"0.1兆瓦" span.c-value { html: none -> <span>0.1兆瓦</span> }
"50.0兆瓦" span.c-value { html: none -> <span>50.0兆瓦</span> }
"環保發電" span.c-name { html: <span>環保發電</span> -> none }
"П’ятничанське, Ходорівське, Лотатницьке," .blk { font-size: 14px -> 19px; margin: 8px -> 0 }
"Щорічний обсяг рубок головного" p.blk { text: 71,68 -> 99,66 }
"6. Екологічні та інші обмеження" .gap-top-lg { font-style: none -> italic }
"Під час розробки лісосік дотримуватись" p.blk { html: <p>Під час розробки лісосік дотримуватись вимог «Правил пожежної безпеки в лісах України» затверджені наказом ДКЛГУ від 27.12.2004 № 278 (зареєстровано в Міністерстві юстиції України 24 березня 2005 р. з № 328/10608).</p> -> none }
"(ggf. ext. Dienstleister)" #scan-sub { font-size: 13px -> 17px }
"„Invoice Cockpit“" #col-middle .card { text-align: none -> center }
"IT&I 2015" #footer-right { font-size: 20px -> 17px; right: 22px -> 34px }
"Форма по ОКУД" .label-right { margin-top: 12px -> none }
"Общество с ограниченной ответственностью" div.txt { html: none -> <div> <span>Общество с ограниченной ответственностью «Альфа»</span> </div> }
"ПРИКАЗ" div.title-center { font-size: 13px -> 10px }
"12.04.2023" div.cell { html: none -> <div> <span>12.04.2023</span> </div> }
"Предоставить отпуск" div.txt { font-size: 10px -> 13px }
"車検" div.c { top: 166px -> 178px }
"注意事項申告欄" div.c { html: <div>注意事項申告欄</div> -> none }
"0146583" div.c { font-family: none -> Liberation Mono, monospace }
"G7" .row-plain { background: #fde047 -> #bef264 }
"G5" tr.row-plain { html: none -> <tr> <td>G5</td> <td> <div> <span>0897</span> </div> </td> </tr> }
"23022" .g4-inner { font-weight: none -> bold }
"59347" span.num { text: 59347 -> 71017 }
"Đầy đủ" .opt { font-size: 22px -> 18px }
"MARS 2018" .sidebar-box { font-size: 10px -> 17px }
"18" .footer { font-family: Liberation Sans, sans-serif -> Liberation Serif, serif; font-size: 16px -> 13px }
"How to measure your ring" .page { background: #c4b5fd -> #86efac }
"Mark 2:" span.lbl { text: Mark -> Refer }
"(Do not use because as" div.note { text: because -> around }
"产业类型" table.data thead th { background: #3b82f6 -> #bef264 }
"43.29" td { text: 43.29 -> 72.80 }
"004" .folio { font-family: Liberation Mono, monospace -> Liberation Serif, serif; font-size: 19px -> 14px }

- - -

# What the task asks
Nothing may be dropped or altered; repeat every record in full.

# Result
"0.1兆瓦" span.c-value { html: none -> <span>0.1兆瓦</span> }
"50.0兆瓦" span.c-value { html: none -> <span>50.0兆瓦</span> }
"環保發電" span.c-name { html: <span>環保發電</span> -> none }
"П’ятничанське, Ходорівське, Лотатницьке," .blk { font-size: 14px -> 19px; margin: 8px -> 0 }
"Щорічний обсяг рубок головного" p.blk { text: 71,68 -> 99,66 }
"6. Екологічні та інші обмеження" .gap-top-lg { font-style: none -> italic }
"Під час розробки лісосік дотримуватись" p.blk { html: <p>Під час розробки лісосік дотримуватись вимог «Правил пожежної безпеки в лісах України» затверджені наказом ДКЛГУ від 27.12.2004 № 278 (зареєстровано в Міністерстві юстиції України 24 березня 2005 р. з № 328/10608).</p> -> none }
"(ggf. ext. Dienstleister)" #scan-sub { font-size: 13px -> 17px }
"„Invoice Cockpit“" #col-middle .card { text-align: none -> center }
"IT&I 2015" #footer-right { font-size: 20px -> 17px; right: 22px -> 34px }
"Форма по ОКУД" .label-right { margin-top: 12px -> none }
"Общество с ограниченной ответственностью" div.txt { html: none -> <div> <span>Общество с ограниченной ответственностью «Альфа»</span> </div> }
"ПРИКАЗ" div.title-center { font-size: 13px -> 10px }
"12.04.2023" div.cell { html: none -> <div> <span>12.04.2023</span> </div> }
"Предоставить отпуск" div.txt { font-size: 10px -> 13px }
"車検" div.c { top: 166px -> 178px }
"注意事項申告欄" div.c { html: <div>注意事項申告欄</div> -> none }
"0146583" div.c { font-family: none -> Liberation Mono, monospace }
"G7" .row-plain { background: #fde047 -> #bef264 }
"G5" tr.row-plain { html: none -> <tr> <td>G5</td> <td> <div> <span>0897</span> </div> </td> </tr> }
"23022" .g4-inner { font-weight: none -> bold }
"59347" span.num { text: 59347 -> 71017 }
"Đầy đủ" .opt { font-size: 22px -> 18px }
"MARS 2018" .sidebar-box { font-size: 10px -> 17px }
"18" .footer { font-family: Liberation Sans, sans-serif -> Liberation Serif, serif; font-size: 16px -> 13px }
"How to measure your ring" .page { background: #c4b5fd -> #86efac }
"Mark 2:" span.lbl { text: Mark -> Refer }
"(Do not use because as" div.note { text: because -> around }
"产业类型" table.data thead th { background: #3b82f6 -> #bef264 }
"43.29" td { text: 43.29 -> 72.80 }
"004" .folio { font-family: Liberation Mono, monospace -> Liberation Serif, serif; font-size: 19px -> 14px }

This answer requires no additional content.